> **Information given**:
····················

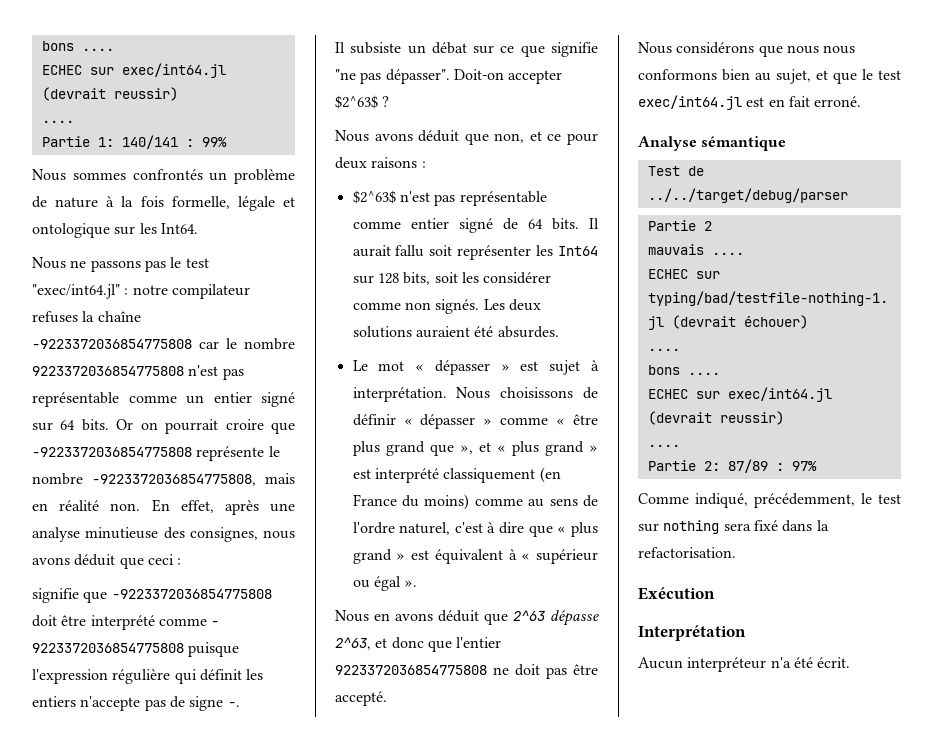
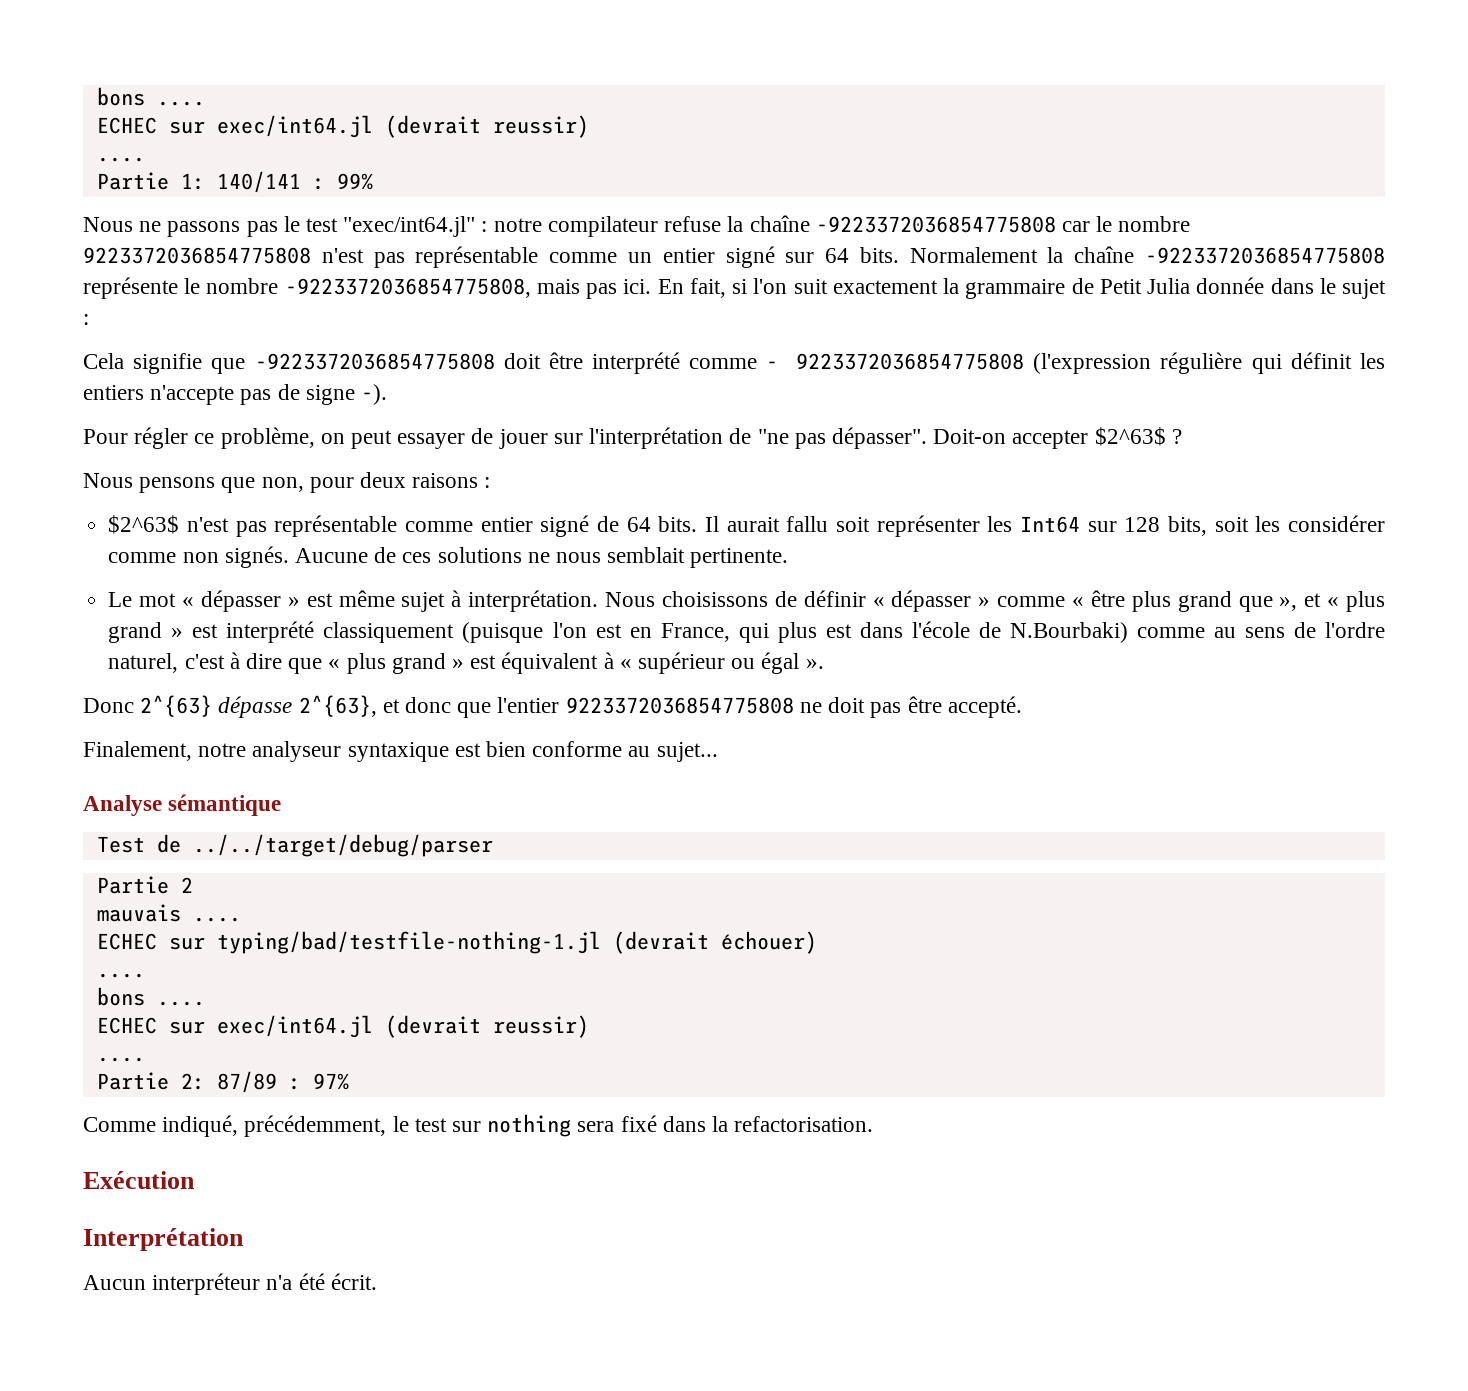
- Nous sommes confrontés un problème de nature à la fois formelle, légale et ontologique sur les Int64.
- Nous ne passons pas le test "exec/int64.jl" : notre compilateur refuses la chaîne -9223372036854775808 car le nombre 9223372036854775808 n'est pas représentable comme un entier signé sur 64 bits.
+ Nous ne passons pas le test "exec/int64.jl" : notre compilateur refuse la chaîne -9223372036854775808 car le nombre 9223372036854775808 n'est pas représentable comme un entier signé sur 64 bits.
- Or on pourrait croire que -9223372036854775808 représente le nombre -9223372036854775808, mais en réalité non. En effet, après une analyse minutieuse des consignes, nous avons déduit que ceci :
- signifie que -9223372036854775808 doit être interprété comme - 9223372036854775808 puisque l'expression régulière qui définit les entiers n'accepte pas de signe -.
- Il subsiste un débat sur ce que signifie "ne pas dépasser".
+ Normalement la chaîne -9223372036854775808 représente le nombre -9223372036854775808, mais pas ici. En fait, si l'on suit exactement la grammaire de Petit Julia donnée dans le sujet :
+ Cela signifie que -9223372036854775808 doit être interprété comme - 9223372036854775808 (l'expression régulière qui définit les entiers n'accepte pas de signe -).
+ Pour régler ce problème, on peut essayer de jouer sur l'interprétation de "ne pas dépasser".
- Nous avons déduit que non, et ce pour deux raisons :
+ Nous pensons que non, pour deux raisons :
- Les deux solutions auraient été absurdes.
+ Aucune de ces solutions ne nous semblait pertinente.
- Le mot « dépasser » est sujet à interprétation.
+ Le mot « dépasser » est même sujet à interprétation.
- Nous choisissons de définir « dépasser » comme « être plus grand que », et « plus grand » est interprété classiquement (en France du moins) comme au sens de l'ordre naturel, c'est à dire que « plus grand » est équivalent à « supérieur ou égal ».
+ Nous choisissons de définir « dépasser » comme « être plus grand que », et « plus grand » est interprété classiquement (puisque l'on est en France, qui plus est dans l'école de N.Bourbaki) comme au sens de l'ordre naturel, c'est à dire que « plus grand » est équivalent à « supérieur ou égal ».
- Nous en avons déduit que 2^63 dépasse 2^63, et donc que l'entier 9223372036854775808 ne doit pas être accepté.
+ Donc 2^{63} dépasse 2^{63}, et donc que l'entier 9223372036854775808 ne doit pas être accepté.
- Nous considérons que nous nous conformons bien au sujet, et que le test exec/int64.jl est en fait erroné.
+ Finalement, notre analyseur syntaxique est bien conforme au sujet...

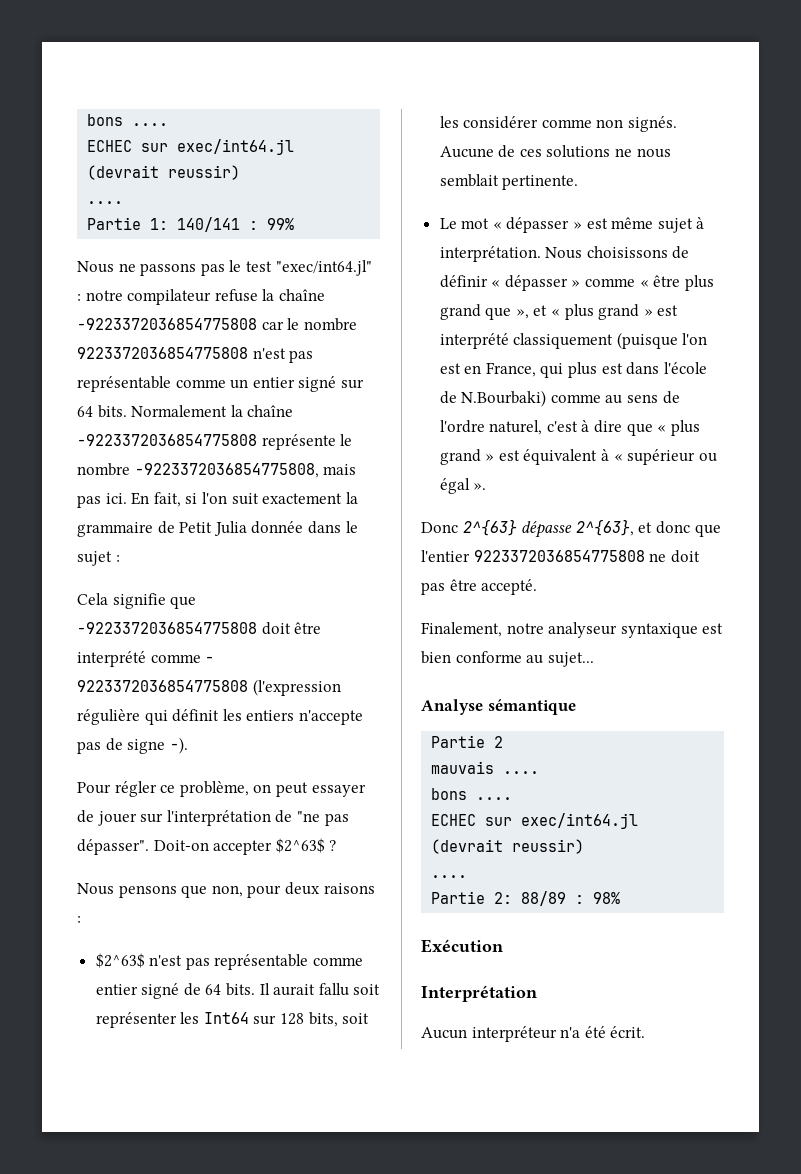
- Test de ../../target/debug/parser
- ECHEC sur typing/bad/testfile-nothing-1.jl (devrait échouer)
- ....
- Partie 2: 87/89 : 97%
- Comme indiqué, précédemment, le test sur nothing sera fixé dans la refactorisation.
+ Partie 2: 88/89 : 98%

····················

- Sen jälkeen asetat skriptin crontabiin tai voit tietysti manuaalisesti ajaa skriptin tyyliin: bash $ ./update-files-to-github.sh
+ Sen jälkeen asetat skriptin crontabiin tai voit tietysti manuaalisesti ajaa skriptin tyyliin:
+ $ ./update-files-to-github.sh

····················

> **About this exercise**:
Using the data above, extract exactly the lines from the one that holds "- ECHEC sur" to the one that holds "88/89 : 98%", both ends included, and no others.

> **Worked solution**:
- ECHEC sur typing/bad/testfile-nothing-1.jl (devrait échouer)
- ....
- Partie 2: 87/89 : 97%
- Comme indiqué, précédemment, le test sur nothing sera fixé dans la refactorisation.
+ Partie 2: 88/89 : 98%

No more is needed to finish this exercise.